Let's take a look at how this works. Let's create a somewhat contrived data set using the following SQL:
CREATE TABLE abc (x int PRIMARY KEY, y int); CREATE INDEX ON abc (y); INSERT INTO abc SELECT x, x % 16378 FROM generate_series(1,1000000) x;
I ran this SQL in both a Postgres 12 and 13 instance. I was able to get the size of the indexes using the following query:
with the following results:
- Postgres 12: 28MB
- Postgres 13: 9.5MB
That's pretty neat: the index is certainly smaller in PostgreSQL 13! How about performance?

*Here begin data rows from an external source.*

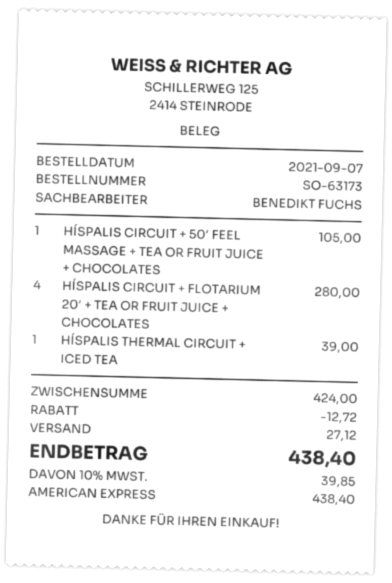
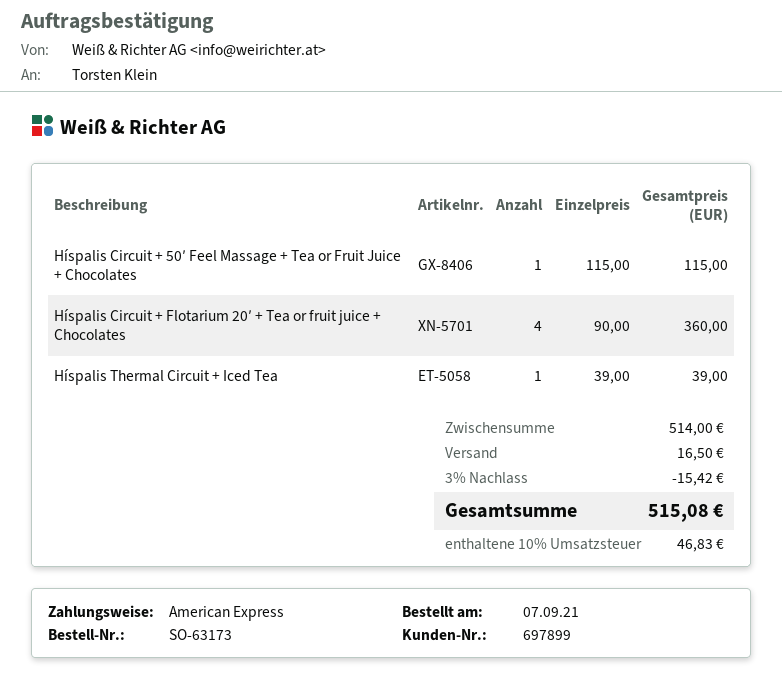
HÍSPALIS CIRCUIT + 50′ FEEL MASSAGE + TEA OR FRUIT JUICE + CHOCOLATES: 1 for 105.00 -> 1 for 115.00
HÍSPALIS CIRCUIT + FLOTARIUM 20′ + TEA OR FRUIT JUICE + CHOCOLATES: 4 for 280.00 -> 4 for 360.00
subtotal: 424.00 -> 514.00
discount: 12.72 -> 15.42
shipping: 27.12 -> 16.50
tax: 10% = 39.85 -> 10% = 46.83
total: 438.40 -> 515.08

I'll say this: query performance and benchmarking is a very deep topic, so I will try to give some directional guidance. I ran the following query on both instances and averaged out the times:
EXPLAIN ANALYZE SELECT count(*) FROM abc WHERE y = 50;
Directionally, the query ran 2x faster on Postgres 13, though I will give the caveat of YMMV (your mileage may vary).
If you're upgrading from a previous version of PostgreSQL, you will have to run a REINDEX on your existing B-tree indexes to take advantage of the deduplication functionality...but hey, PostgreSQL 12 introduced REINDEX CONCURRENTLY so you don't have to take a downtime hit!

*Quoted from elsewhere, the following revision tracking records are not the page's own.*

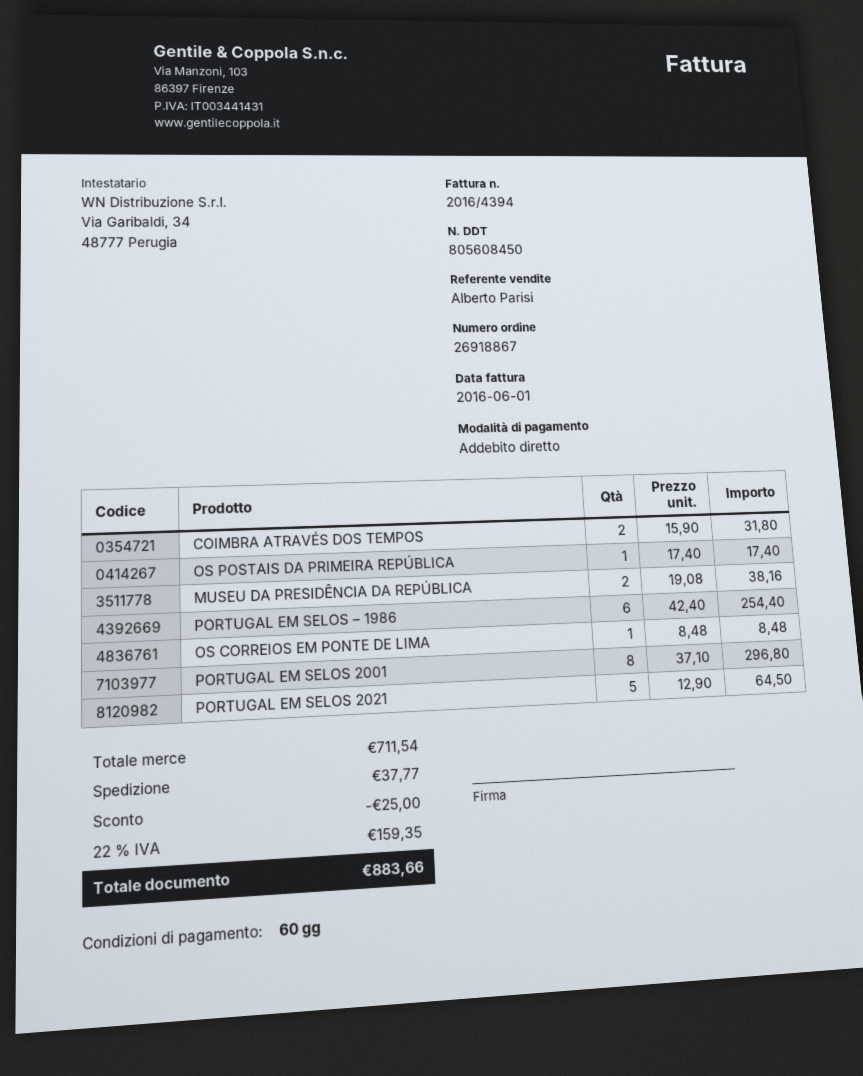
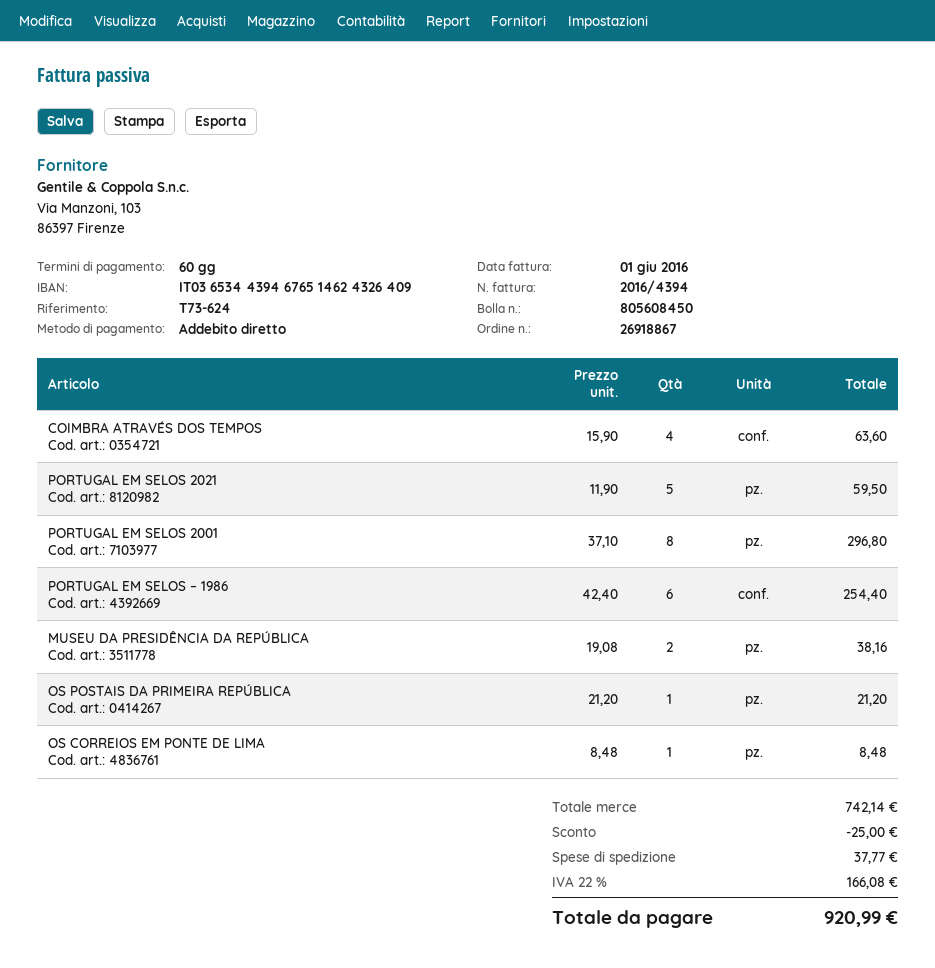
COIMBRA ATRAVÉS DOS TEMPOS: 2 x 15.90 = 31.80 -> 4 x 15.90 = 63.60
OS POSTAIS DA PRIMEIRA REPÚBLICA: 1 x 17.40 = 17.40 -> 1 x 21.20 = 21.20
PORTUGAL EM SELOS 2021: 5 x 12.90 = 64.50 -> 5 x 11.90 = 59.50
subtotal: 711.54 -> 742.14
tax: 22% = 159.35 -> 22% = 166.08
total: 883.66 -> 920.99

...or so I would think. Our apartment is tiny enough that I've never tried to parallelize our vacuuming process, but in theory more vacuums would help.
The good news is that PostgreSQL does have its very own VACUUM, and this vacuum is an essential piece of PostgreSQL maintenance. Vacuuming is part of PostgreSQL's muliversion concurrency control system and, in short, cleans up rows that are no longer visible, e.g. because they were updated or deleted. Also, use autovacuum.
As your dataset gets larger, vacuuming takes a longer time to complete, which can be far from ideal. But fortune smiles upon you in PostgreSQL 13, as it introduces the ability to vacuum indexes in parallel.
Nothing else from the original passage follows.